Moses was rather strict in his words, I would think that after all they saw and heard they’ll walk with You properly. Won’t they?
Moses reminded the Israelites of the Ten Commandments, the statutes, and Your judgments, about the Covenant You had made with them when they were on Mount Horeb.
He also reminded them that You had talked to them face to face out of the midst of the fire (Deut 5-6). Moses then told them:
When the LORD thy God shall bring thee into the land whither thou goest to possess it, and hath cast out many nations before thee, the Hittites, and the Girgashites, and the Amorites, and the Canaanites, and the Perizzites, and the Hivites, and the Jebusites, seven nations greater and mightier than thou;
And when the LORD thy God shall deliver them before thee; thou shalt smite them, and utterly destroy them; thou shalt make no covenant with them, nor shew mercy unto them.
Neither shalt thou make marriages with them; thy daughter thou shalt not give unto his son, nor his daughter shalt thou take unto thy son.
For they will turn away thy son from following me, that they may serve other gods: so will the anger of the LORD be kindled against you, and destroy thee suddenly.
But thus shall ye deal with them; ye shall destroy their altars, and break down their images, and cut down their groves, and burn their graven images with fire.
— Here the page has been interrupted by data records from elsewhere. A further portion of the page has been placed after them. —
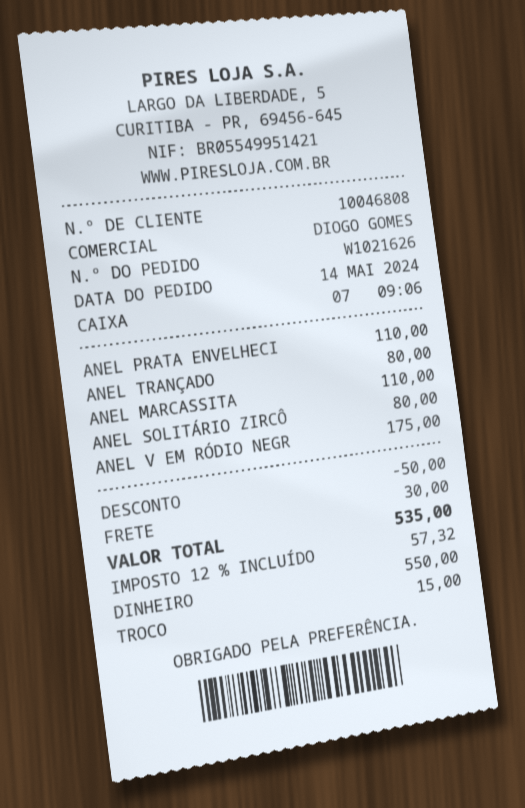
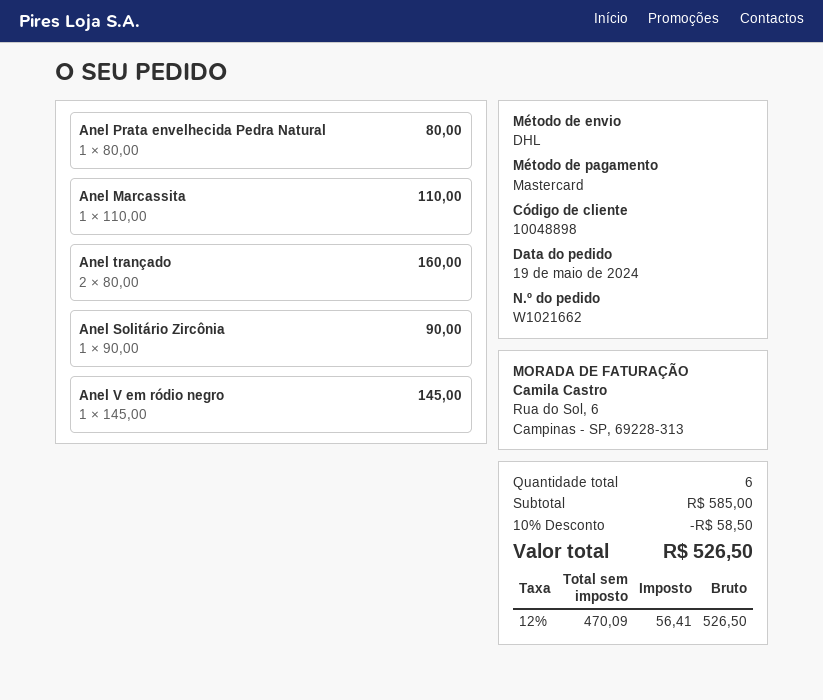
order number: W1021626 -> W1021662
order date: 2024-05-14 -> 2024-05-19
customer number: 10046808 -> 10048898
payment method: cash -> Mastercard
ANEL PRATA ENVELHECI: 1 x 110.00 = 110.00 -> 1 x 80.00 = 80.00
ANEL TRANÇADO: 1 x 80.00 = 80.00 -> 2 x 80.00 = 160.00
ANEL SOLITÁRIO ZIRCÔ: 1 x 80.00 = 80.00 -> 1 x 90.00 = 90.00
ANEL V EM RÓDIO NEGR: 1 x 175.00 = 175.00 -> 1 x 145.00 = 145.00
discount: 50.00 -> 58.50
shipping: 30.00 -> none
tax: 12% = 57.32 -> 12% = 56.41
total: 535.00 -> 526.50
For thou art an holy people unto the LORD thy God: the LORD thy God hath chosen thee to be a special people unto himself, above all people that are upon the face of the earth.
The LORD did not set his love upon you, nor choose you, because ye were more in Number than any people; for ye were the fewest of all people:
But because the LORD loved you, and because he would keep the oath which he had sworn unto your fathers, hath the LORD brought you out with a mighty hand, and redeemed you out of the house of bondmen, from the hand of Pharaoh king of Egypt.
Know therefore that the LORD thy God, he is God, the faithful God, which keepeth covenant and mercy with them that love him and keep his commandments to a thousand generations;
And repayeth them that hate him to their face, to destroy them: he will not be slack to him that hateth him, he will repay him to his face.
Thou shalt therefore keep the commandments, and the statutes, and the judgments, which I command thee this day, to do them.
Wherefore it shall come to pass, if ye hearken to these judgments, and keep, and do them, that the LORD thy God shall keep unto thee the covenant and the mercy which he swear unto thy fathers:
And he will love thee, and bless thee, and multiply thee: he will also bless the fruit of thy womb, and the fruit of thy land, thy corn, and thy wine, and thine oil, the increase of thy kine, and the flocks of thy sheep, in the land which he swear unto thy fathers to give thee.
Thou shalt be blessed above all people: there shall not be male or female barren among you, or among your cattle.
And the LORD will take away from thee all sickness, and will put none of the evil diseases of Egypt, which thou knowest, upon thee; but will lay them upon all them that hate thee.
And thou shalt consume all the people which the LORD thy God shall deliver thee; thine eye shall have no pity upon them: neither shalt thou serve their gods; for that will be a snare unto thee (Deut 7:1-16).
Moses reminded them that for forty years God fed them, gave them water, their clothes never got dirty, and their feet never got sore (Deut 8:2-4).
Mitanni
Centered beyond the Euphrates River in the Kharbur Valley of northern Mesopotamia, the kingdom of Mitanni encompassed a league of Indo-European Hurrian states.
It became the most powerful kingdom in Mesopotamia and Syria during much of the 15th through the 14th centuries B.C., the probable time frame for the Israelite exodus and conquest.
Although Mitanni is never mentioned it in the Bible, its economic and cultural influence unquestionably affected the perspectives and lifestyles of the Biblical world during the latter half of the second millennium B.C.
And this kingdom’s documented customs and social conditions enhance the credibility of corresponding Biblical accounts of events during this period.
The details of Mitanni’s history have for the most part been lost with the onrush of time, but a basic outline is clear.
Tensions with Egypt to the south colored Mitanni’s early years, but these stresses were eclipsed by Mitannian expansion during the latter half of the fifteenth century B.C.
A dynastic marriage between Mitanni and Egypt around the turn of the ensuing century brought peace to the region, as well as thriving commerce, industry and arts.
But this harmony was shattered when northern neighbors, the Hittites under the leadership of King Suppiluliuma, began to subjugate a number of Mitanni’s vassal states to the west.
Seeing Mitanni’s political situation in turmoil, the eastern kingdom of Assyria took advantage of her deteriorating circumstances to descend upon Mitanni, capturing her capital and ending Mitannian domination.
Retaining little influence or power after this defeat, Mitanni still survived as a kingdom at least into the mid-13th century B.C.